PROBLEM REQUIREMENTS:
Quote exactly, and only, the lines of the material below from the line with "- Portaria 1503 de 2022" through the line with "1750 de 2022".

RECORDS FOR THIS EXERCISE:

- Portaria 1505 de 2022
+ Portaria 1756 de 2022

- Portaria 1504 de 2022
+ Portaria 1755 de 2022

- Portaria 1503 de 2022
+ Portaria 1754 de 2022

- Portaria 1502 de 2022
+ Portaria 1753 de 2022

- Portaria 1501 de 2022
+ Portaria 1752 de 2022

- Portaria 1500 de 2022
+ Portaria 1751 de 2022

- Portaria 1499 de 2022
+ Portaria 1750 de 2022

--

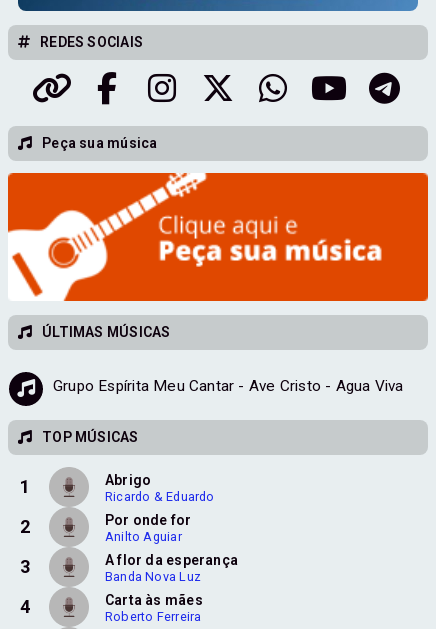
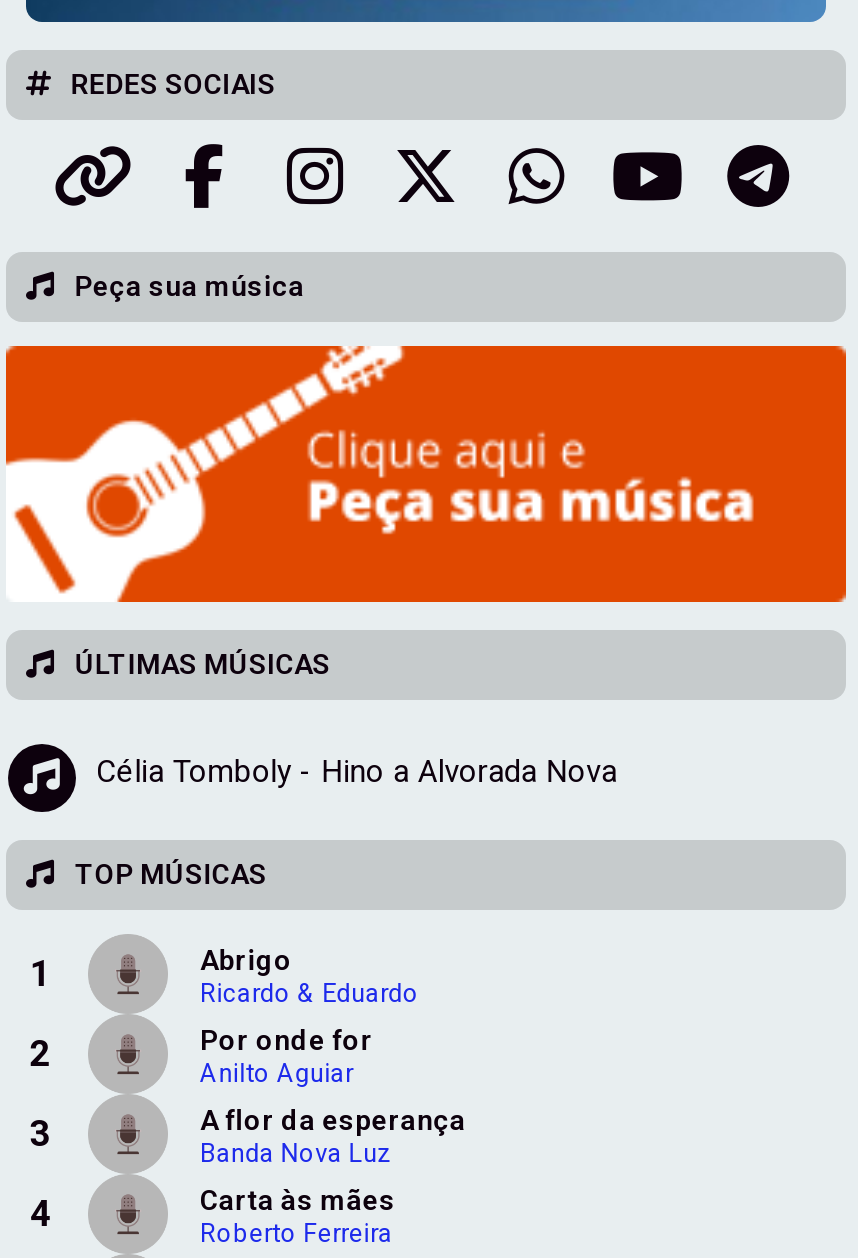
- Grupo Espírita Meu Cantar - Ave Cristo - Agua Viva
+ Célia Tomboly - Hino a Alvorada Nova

==

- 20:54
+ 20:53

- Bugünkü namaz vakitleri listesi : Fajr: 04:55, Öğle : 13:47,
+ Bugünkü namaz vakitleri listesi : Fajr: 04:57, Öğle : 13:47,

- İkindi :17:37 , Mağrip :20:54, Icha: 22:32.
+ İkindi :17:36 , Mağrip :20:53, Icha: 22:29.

ANSWER FOR THIS EXERCISE:
- Portaria 1503 de 2022
+ Portaria 1754 de 2022

- Portaria 1502 de 2022
+ Portaria 1753 de 2022

- Portaria 1501 de 2022
+ Portaria 1752 de 2022

- Portaria 1500 de 2022
+ Portaria 1751 de 2022

- Portaria 1499 de 2022
+ Portaria 1750 de 2022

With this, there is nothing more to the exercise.